## Data under study
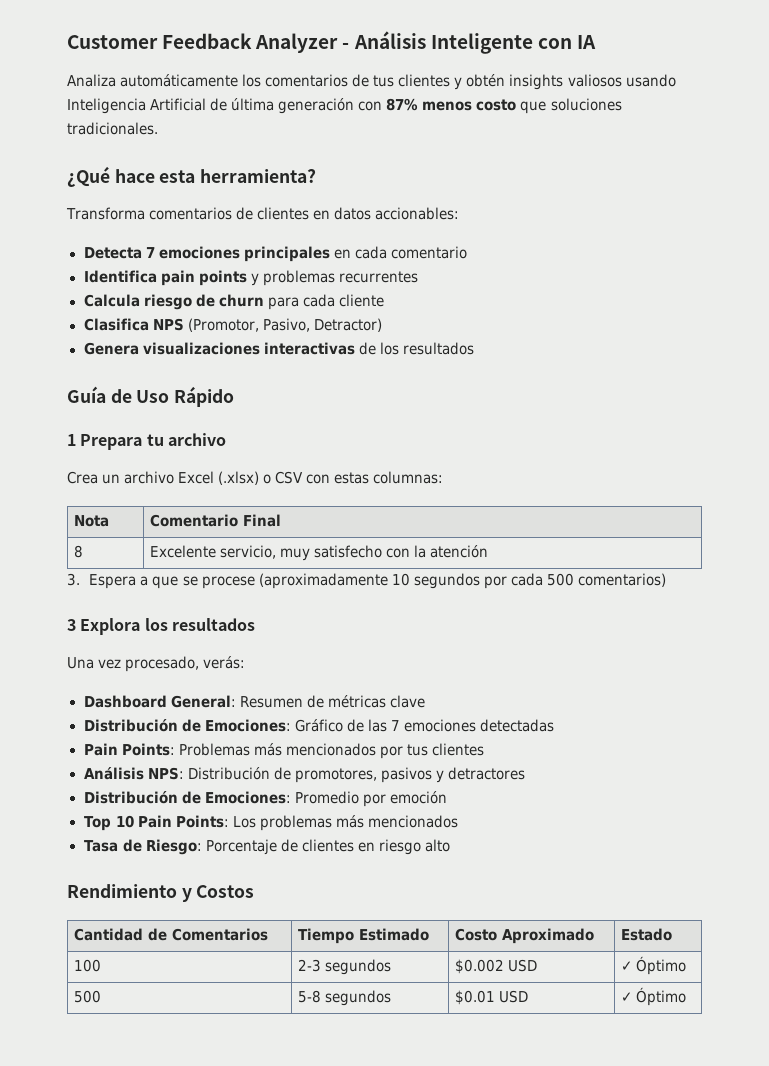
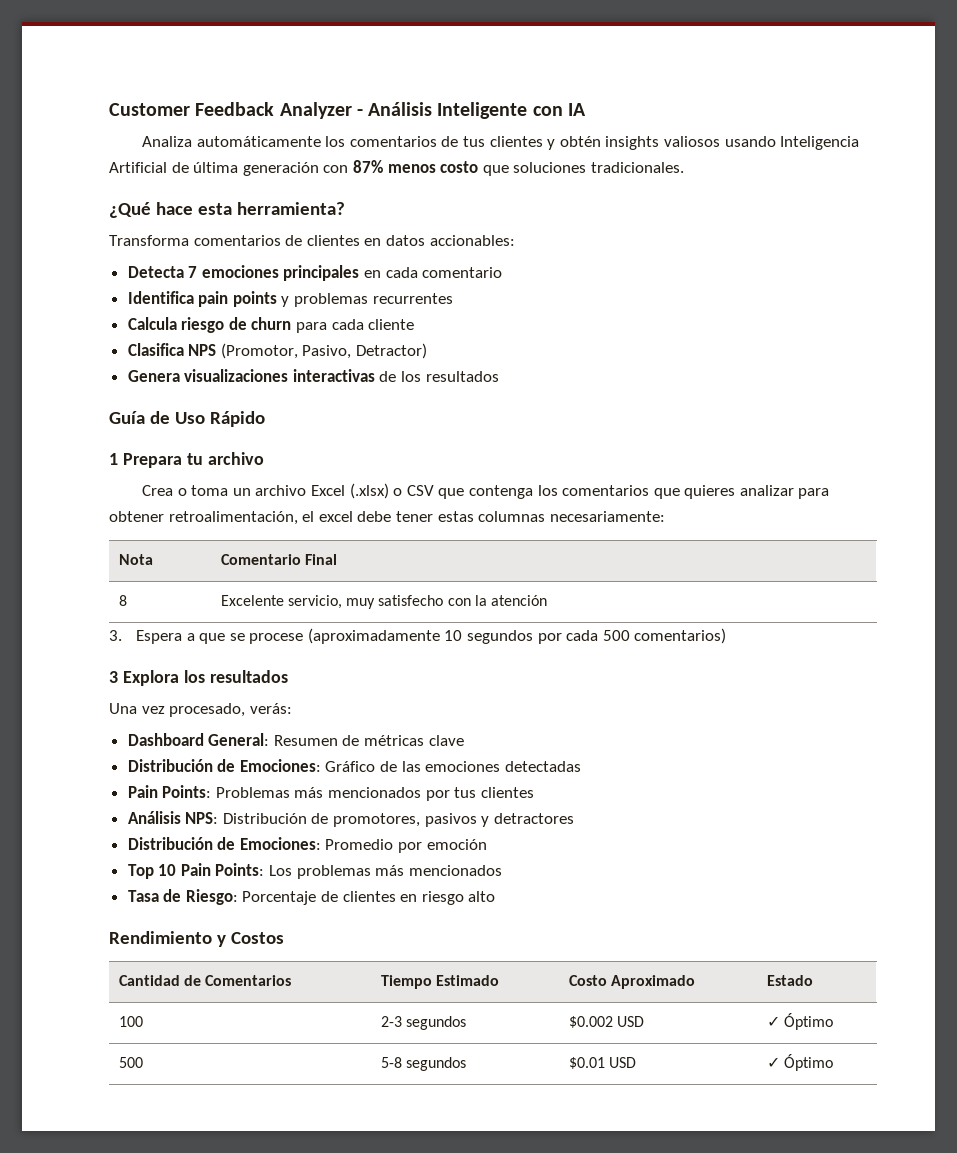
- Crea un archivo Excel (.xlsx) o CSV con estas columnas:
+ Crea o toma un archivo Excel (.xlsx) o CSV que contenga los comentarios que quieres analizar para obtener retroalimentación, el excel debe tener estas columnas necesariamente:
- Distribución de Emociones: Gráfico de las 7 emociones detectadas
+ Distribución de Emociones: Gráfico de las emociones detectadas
* * *
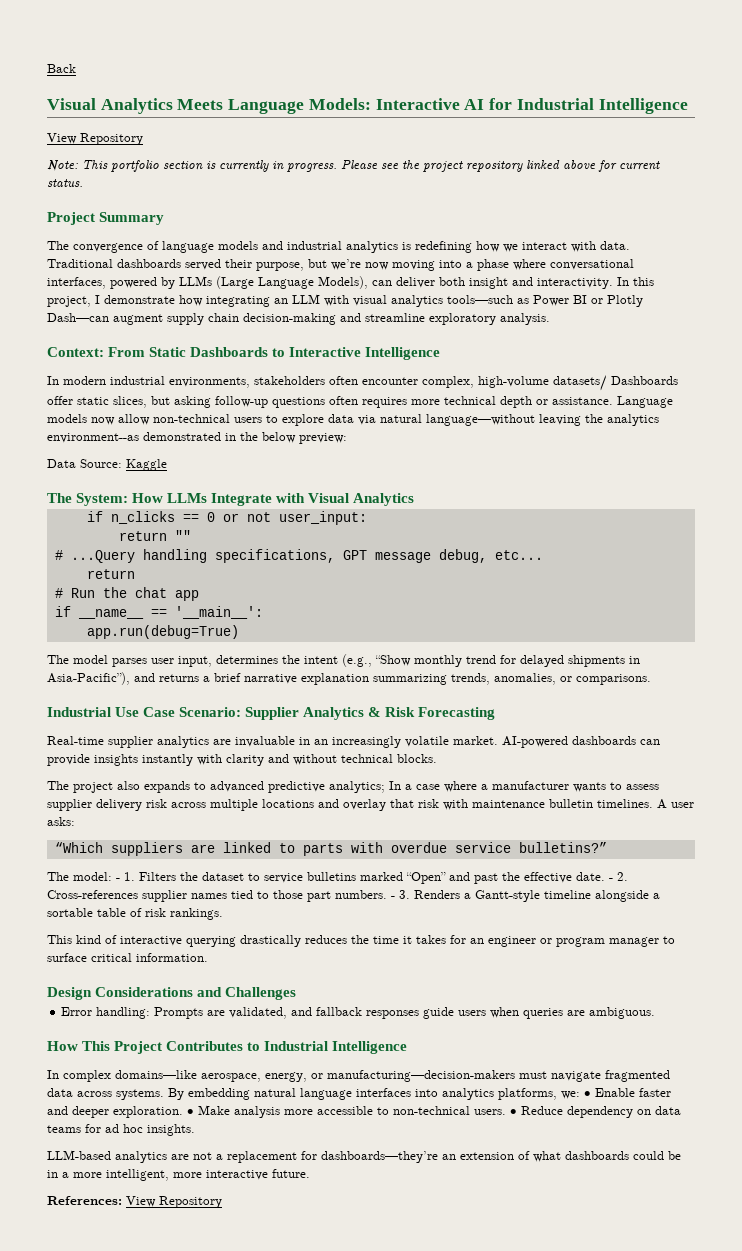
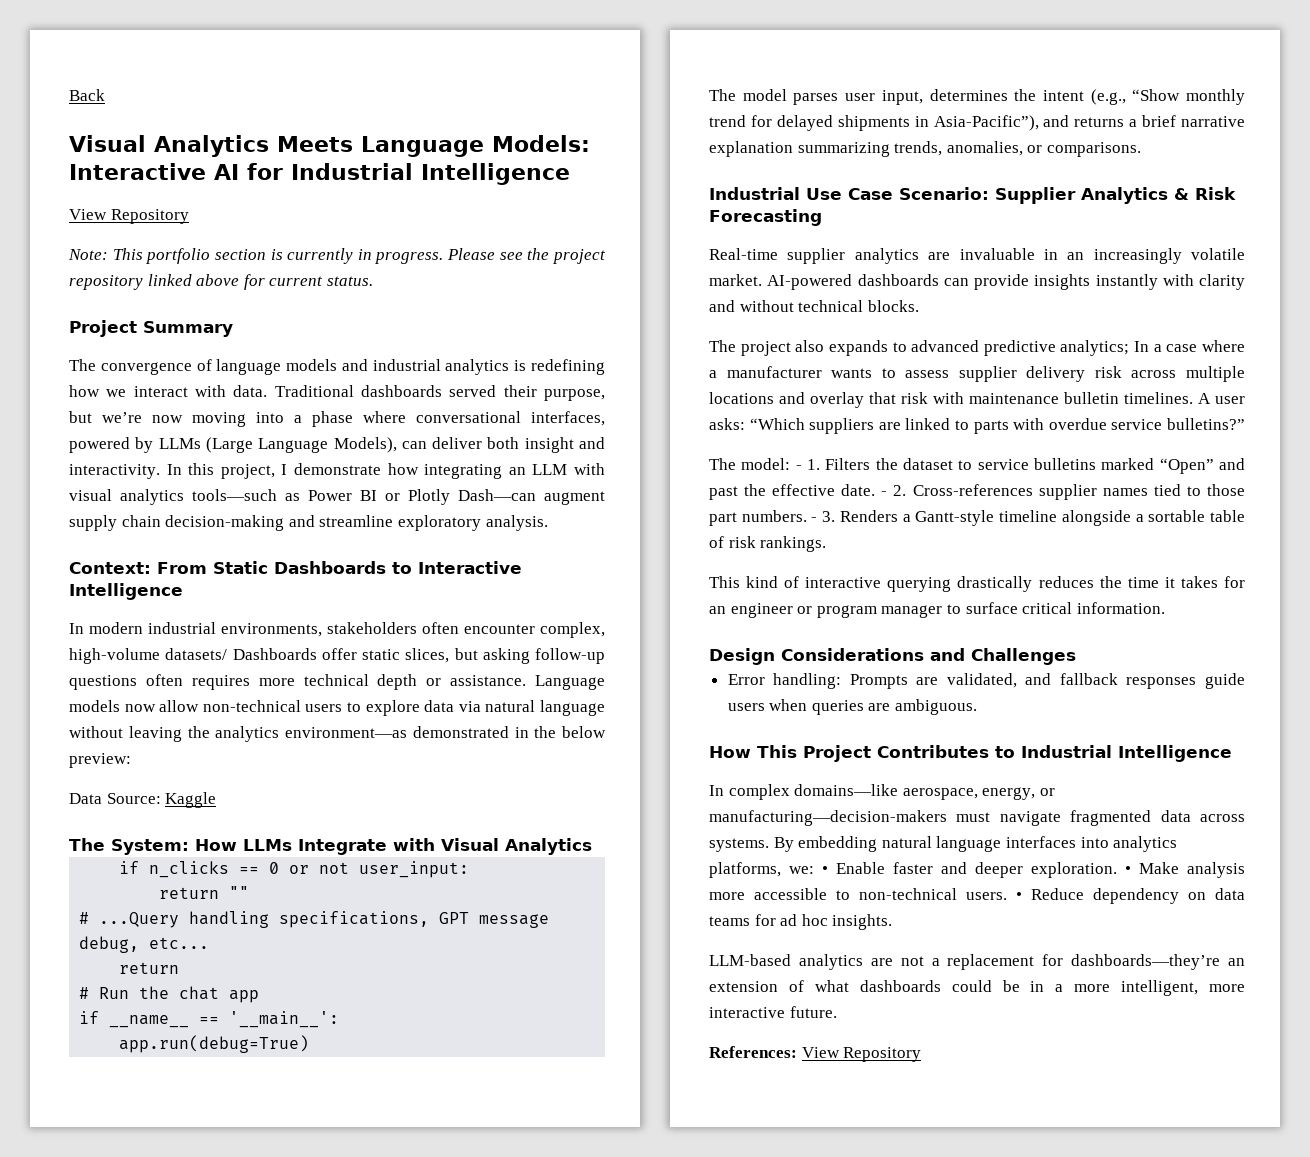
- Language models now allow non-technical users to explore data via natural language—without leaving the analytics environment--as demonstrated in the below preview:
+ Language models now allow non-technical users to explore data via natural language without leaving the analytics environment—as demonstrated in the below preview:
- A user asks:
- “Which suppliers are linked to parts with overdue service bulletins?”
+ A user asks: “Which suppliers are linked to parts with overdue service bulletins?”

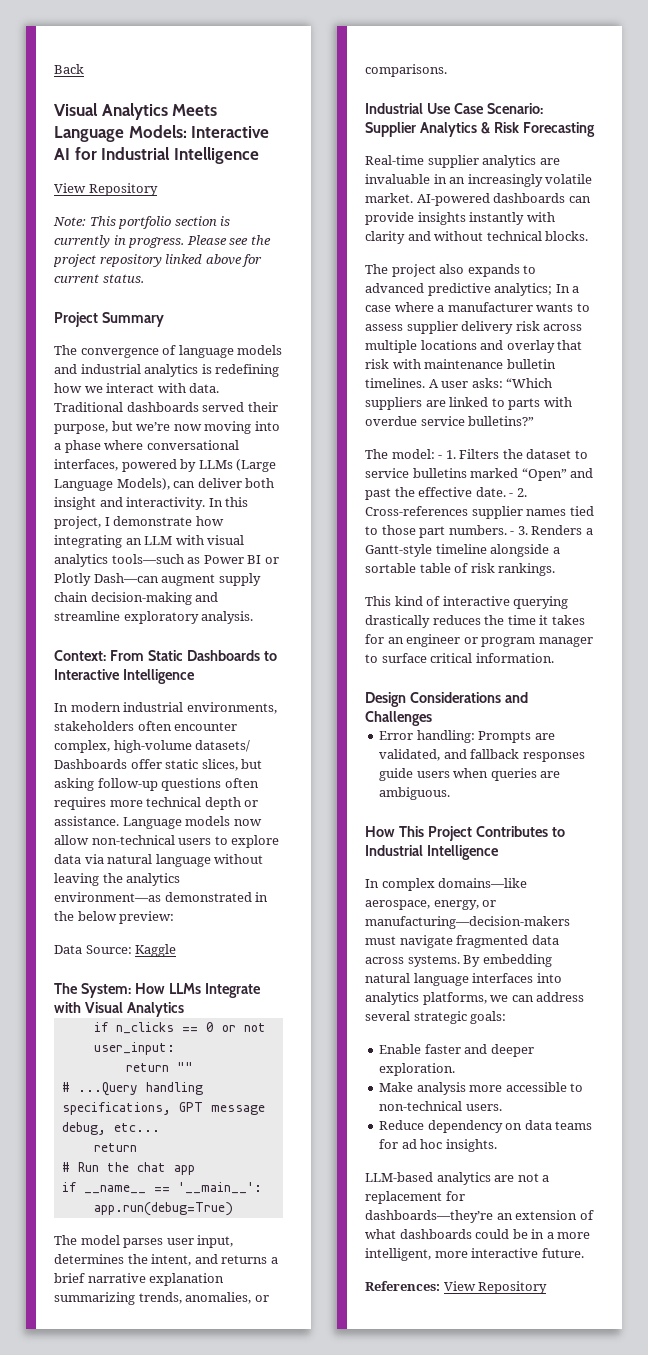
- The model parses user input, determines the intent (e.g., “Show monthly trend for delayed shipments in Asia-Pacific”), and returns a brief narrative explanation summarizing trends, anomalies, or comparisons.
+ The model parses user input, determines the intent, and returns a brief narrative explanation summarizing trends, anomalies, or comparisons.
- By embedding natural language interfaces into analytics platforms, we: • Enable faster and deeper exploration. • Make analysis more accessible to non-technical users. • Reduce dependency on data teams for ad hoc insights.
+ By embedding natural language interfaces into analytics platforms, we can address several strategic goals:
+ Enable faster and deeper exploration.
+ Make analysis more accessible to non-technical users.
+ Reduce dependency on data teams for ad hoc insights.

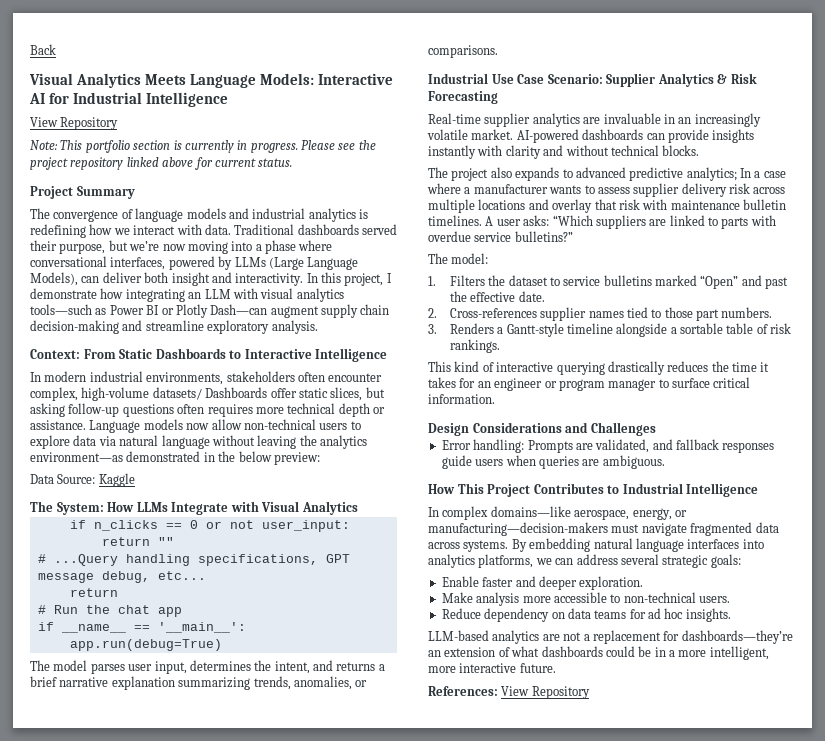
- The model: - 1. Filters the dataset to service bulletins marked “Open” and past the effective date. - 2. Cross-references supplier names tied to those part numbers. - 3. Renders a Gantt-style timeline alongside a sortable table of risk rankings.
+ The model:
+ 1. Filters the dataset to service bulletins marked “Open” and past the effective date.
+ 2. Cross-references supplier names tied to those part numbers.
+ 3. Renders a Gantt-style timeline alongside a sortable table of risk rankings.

## Your task
All lines in the data above from the one with "- Crea un archivo" through the one with "las emociones detectadas" must be repeated exactly, and no others.

## Output for this task
- Crea un archivo Excel (.xlsx) o CSV con estas columnas:
+ Crea o toma un archivo Excel (.xlsx) o CSV que contenga los comentarios que quieres analizar para obtener retroalimentación, el excel debe tener estas columnas necesariamente:
- Distribución de Emociones: Gráfico de las 7 emociones detectadas
+ Distribución de Emociones: Gráfico de las emociones detectadas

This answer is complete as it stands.